Its Meaning, Operation, and Limits



AMERICAN WAR PROPAGANDA: A HISTORY

Since America’s earliest days, war and propaganda have been intimately connected. Before the Revolutionary War, propaganda was used to shape public opinion in order to unite the colonists against the British. Among the most famous propaganda pieces from this time period is Paul Revere’s 1770 engraving titled “The Bloody Massacre Perpetrated in King Street,” which depicted events from the Boston Massacre and was intended to galvanize support against the British. The engraving shows British Captain Thomas Preston standing behind an orderly line of seven Red Coats with his sword raised to indicate an order to fire at the colonists standing before them. The colonists are depicted with looks of fear and sadness on their faces, some lying on the ground in pools of blood. The British soldiers, in contrast, are depicted as enjoying inflicting harm on the colonists.

The image was meant to present the British as the violent aggressors against the passive colonists. Moreover, the massacre was presented as a coordinated and planned effort carried out by the British soldiers at the superior officer’s order. In reality, the Boston Massacre began as a disorderly street fight between American colonists and a single British soldier who called for reinforcements. The situation escalated into bloodshed after colonists antagonized and assaulted the soldiers. A soldier fired into the crowd, and several other soldiers followed suit, killing five colonists and wounding several others. However, there is no formal evidence that Captain Preston ever ordered his men to fire, and all but two of the men involved were acquitted of any wrongdoing. While Revere’s engraving misrepresented the realities of the events surrounding the Boston Massacre, it had the desired effect of rousing anti-British sentiments among the colonists.

Propaganda appeared throughout the revolutionary period and was used during the American Civil War. While the specific content varied, the defining feature of propaganda during this period was that it was highly decentralized. There was no coordinated government effort to develop and disseminate propaganda. Instead, propaganda was produced by a variety of government and private organizations in an uncoordinated and ad hoc manner.1 This changed during the world wars, when propaganda became an institutionalized aspect of the U.S. government’s arsenal.

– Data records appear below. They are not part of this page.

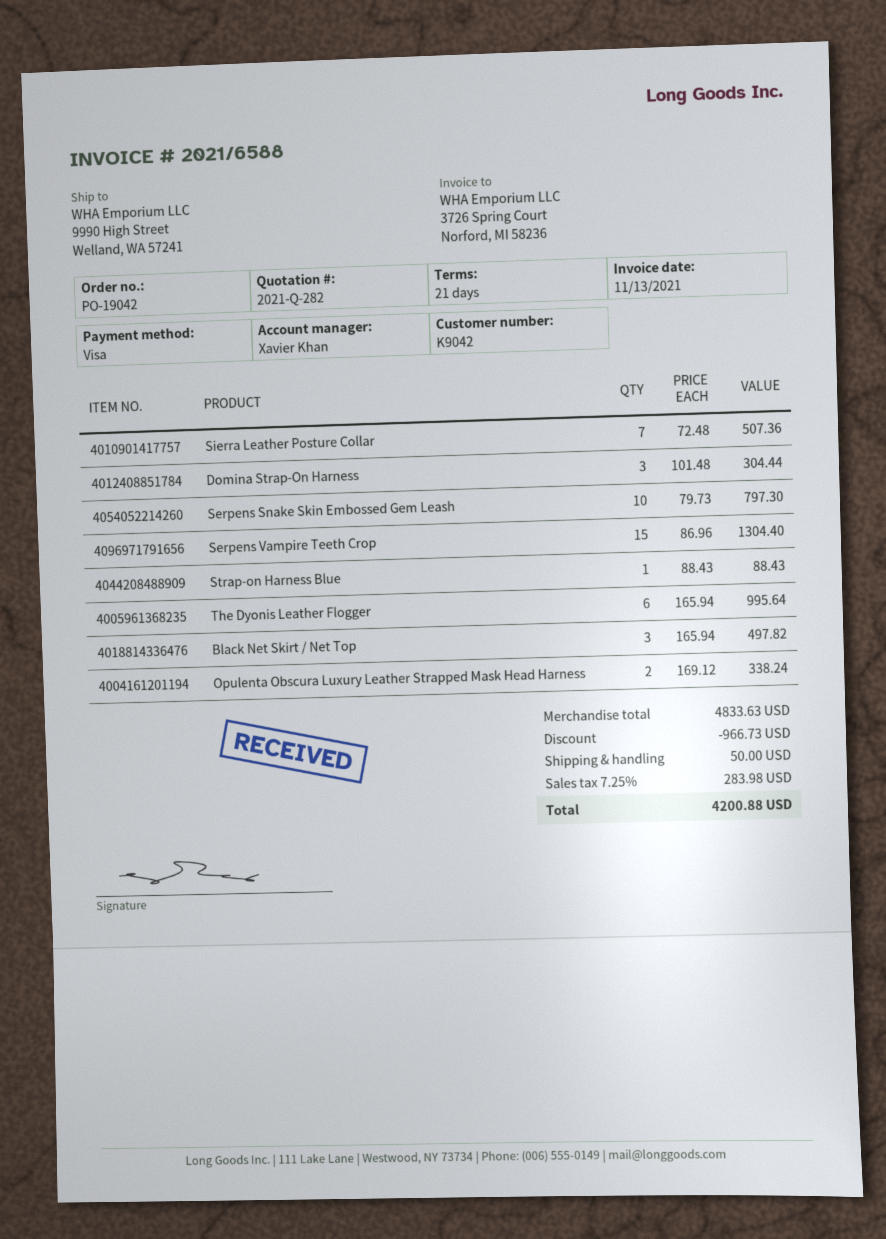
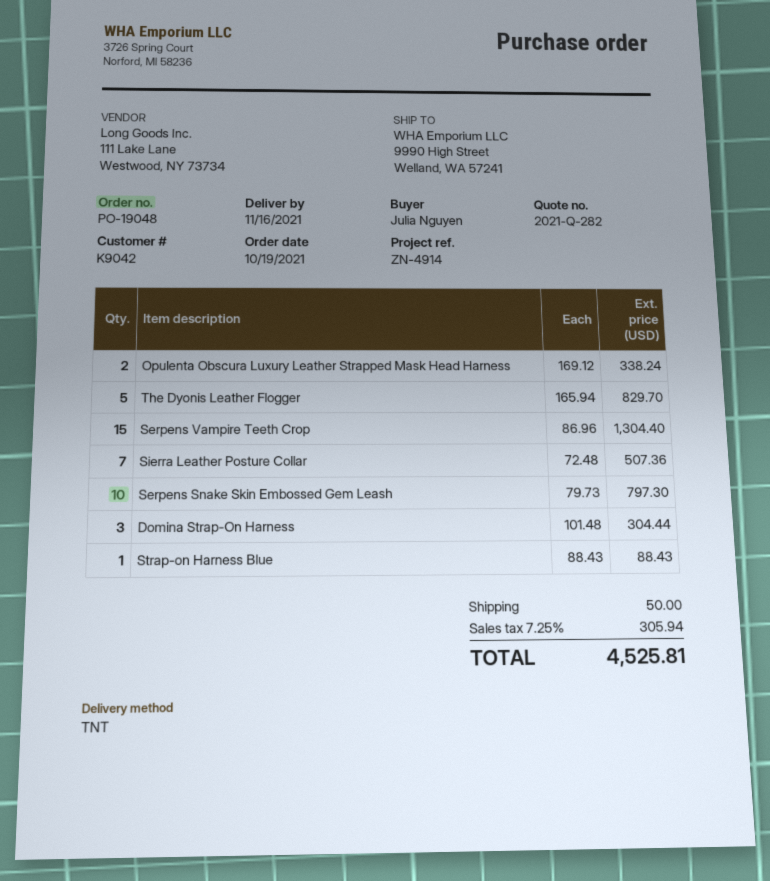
order number: PO-19042 -> PO-19048
The Dyonis Leather Flogger: 6 x 165.94 = 995.64 -> 5 x 165.94 = 829.70
Black Net Skirt / Net Top: 3 x 165.94 = 497.82 -> none
discount: 966.73 -> none
tax: 7.25% = 283.98 -> 7.25% = 305.94
total: 4200.88 -> 4525.81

Soon after entering World War I, President Woodrow Wilson signed Executive Order 2594 on April 13, 1917, which established the Committee on Public Information (CPI), also known as the Creel committee. The purpose of the CPI was to systematically influence domestic public opinion in support of the U.S. government’s participation in World War I.2 The reach of the CPI spanned numerous media outlets, including newspapers, movies, radio, posters, and short four-minute public talks by trained volunteer orators—the “Four Minute Men.” Its purpose was to frame conscription, economic rationing, war bonds, victory gardens, and other wartime measures in a positive light with the aim of convincing citizens that the various aspects of the government’s war effort, and the sacrifice they entailed, were crucial to the maintenance and extension of America’s core principles.3

The CPI was officially disbanded by executive order in August 1919. A growing backlash against its operations led many in government to make public claims about abandoning the use of war propaganda in the future. This criticism was short lived, however, with the onset of World War II. Over the course of the war, a multipronged apparatus disseminated government-approved information despite an official policy indicating that the government was not to issue propaganda.

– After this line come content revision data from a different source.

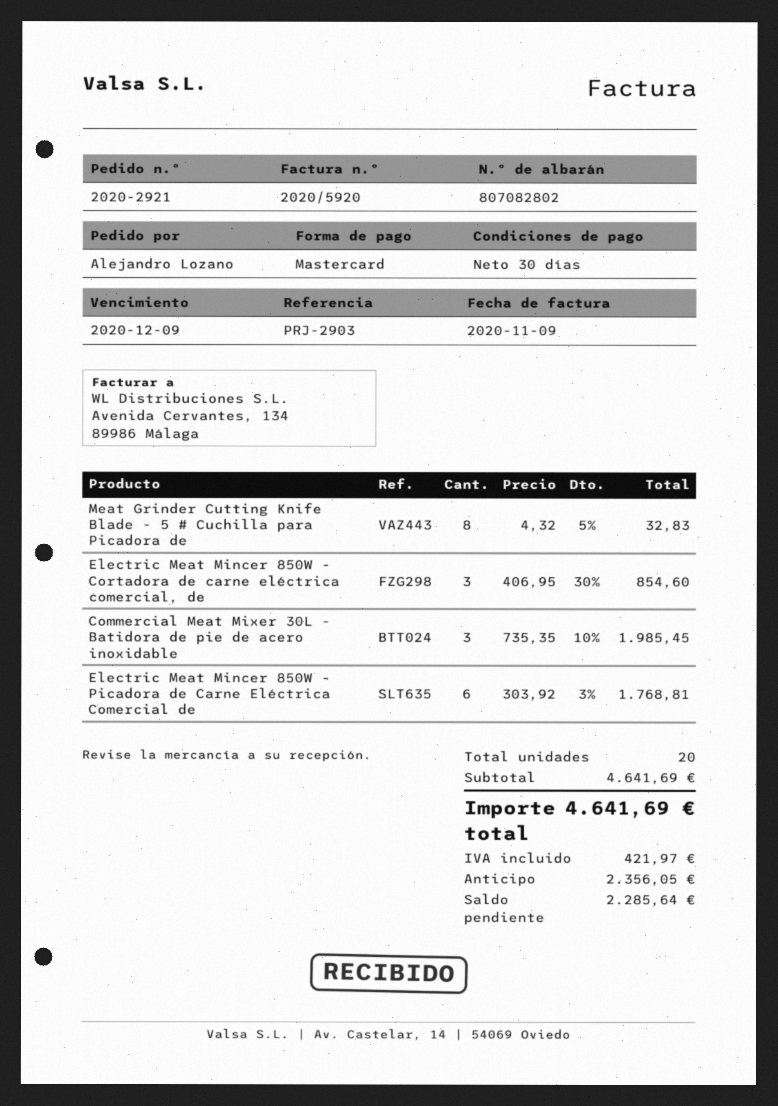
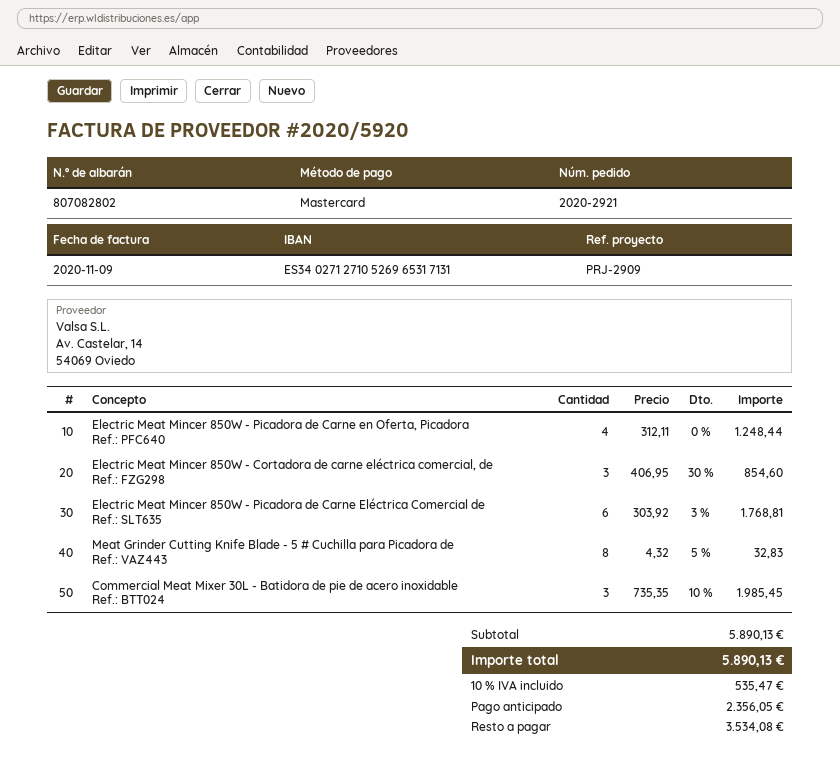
reference: PRJ-2903 -> PRJ-2909
Electric Meat Mincer 850W - Picadora de Carne en Oferta, Picadora: none -> 4 x 312.11 = 1248.44
subtotal: 4641.69 -> 5890.13
tax: 421.97 -> 535.47
total: 4641.69 -> 5890.13
balance: 2285.64 -> 3534.08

On June 13, 1942, President Franklin D. Roosevelt signed Executive Order 9182, which authorized the Office of War Information (OWI).4 The purpose of the OWI was to consolidate and distill information related to the war effort. Specifically, the executive order declared that the OWI should “formulate and carry out, through the use of press, radio, motion picture, and other facilities, information programs designed to facilitate the development of an informed and intelligent understanding, at home and abroad, of the status and progress of the war effort and of the war policies, activities, and aims of the Government.”5 The OWI, which was split into domestic and international branches, had near monopoly control over the dissemination of war-related information. Through its various operations, the OWI sought not just to provide information to American citizens but to do so in a manner that would encourage public support for the government’s war activities.

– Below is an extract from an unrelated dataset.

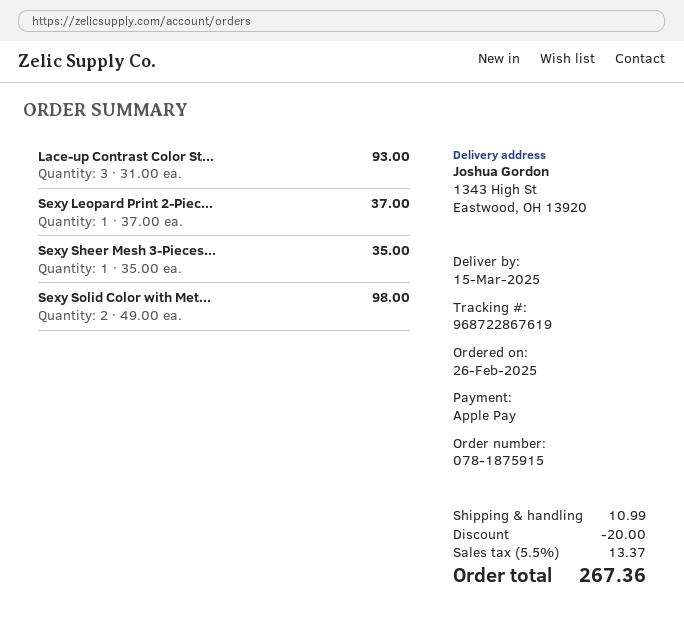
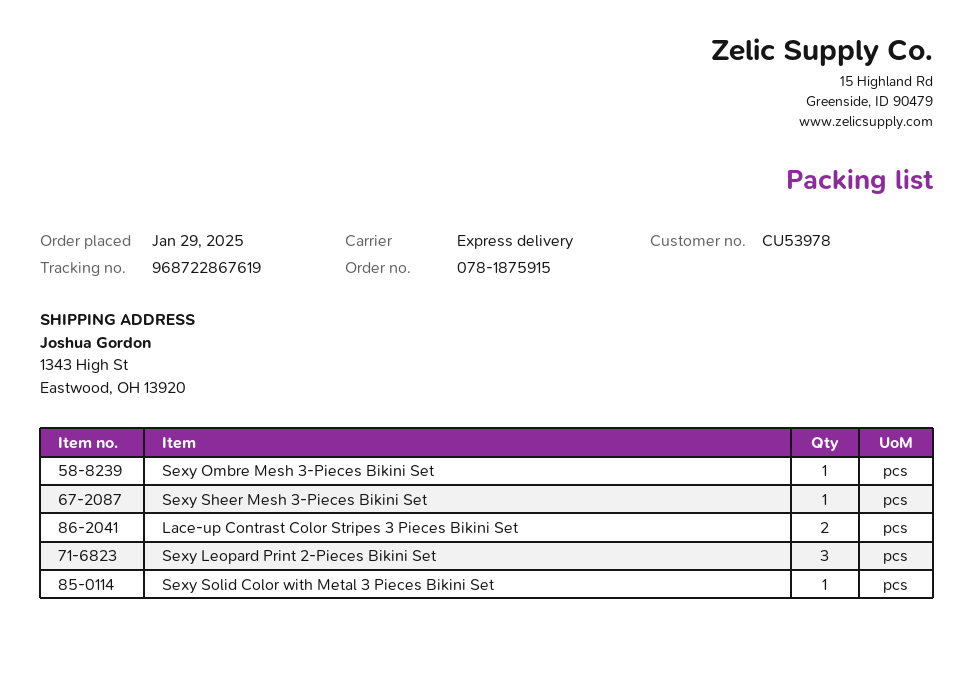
order date: 2025-02-26 -> 2025-01-29
Lace-up Contrast Color St...: 3 -> 2
Sexy Leopard Print 2-Piec...: 1 -> 3
Sexy Solid Color with Met...: 2 -> 1
Sexy Ombre Mesh 3-Pieces Bikini Set: none -> 1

A separate but related part of the wartime propaganda apparatus was the Writer’s War Board (WWB), established in December 1941 at the urging of the U.S. Treasury Department. The board was privately organized and operated, meaning it did not have a formal government budget (although the government subsidized the writer’s offices and staff). This private civilian status, however, should not be mistaken for independence from government influence. The WWB operated through the OWI and served as a “liaison between American writers and U.S. government agencies seeking written work that will directly or indirectly help win the war.”6 Indeed, the WWB “received governmental funding and functioned, according to one member, as ‘an arm of the government.’7 In total, the WWB leveraged the skills of around five thousand writers who sought to influence public opinion through a wide range of media outlets, including newspapers, magazines, books, and radio.8

The operations of the OWI and WWB were complemented by other government-sponsored propaganda. For example, the U.S. government commissioned Academy Award–winning filmmaker Frank Capra to direct a series of documentaries, under the general title Why We Fight, to justify America’s involvement in the war to soldiers and the general public. Following the end of World War II, the operations of the OWI and WWB ceased. But that was not the end of U.S. government propaganda.

In 1948 Congress passed the U.S. Information and Educational Exchange Act (Public Law 80-402), also known as the Smith-Mundt Act, which institutionalized the U.S. government’s foreign propaganda efforts, including Voice of America, the largest U.S. international multimedia broadcasting institution. Those concerned with the negative consequences of government propaganda were partially placated by the insertion of a stipulation in the bill that information produced for foreign broadcast was not to be disseminated domestically.

During the Cold War and the Vietnam War the U.S. government operated, and publicly acknowledged, the United States Information Agency (USIA), which was established in 1953 by order of President Eisenhower. The mission of the USIA was “to understand, inform and influence foreign publics in promotion of the national interest, and to broaden the dialogue between Americans and U.S. institutions, and their counterparts abroad.”9 The activities of the USIA were split into four categories. The first dealt with the dissemination of information including taking over the operations of the Voice of America program, that had been approved as part of the aforementioned Smith-Mundt Act. The second dealt with exhibits and cultural products, and the third focused on the publication of print media. The final division focused on motion pictures. The activities of the USIA were subject to the ban on domestic dissemination established under the Smith-Mundt Act. This, however, is not meant to suggest that there was no domestic government propaganda.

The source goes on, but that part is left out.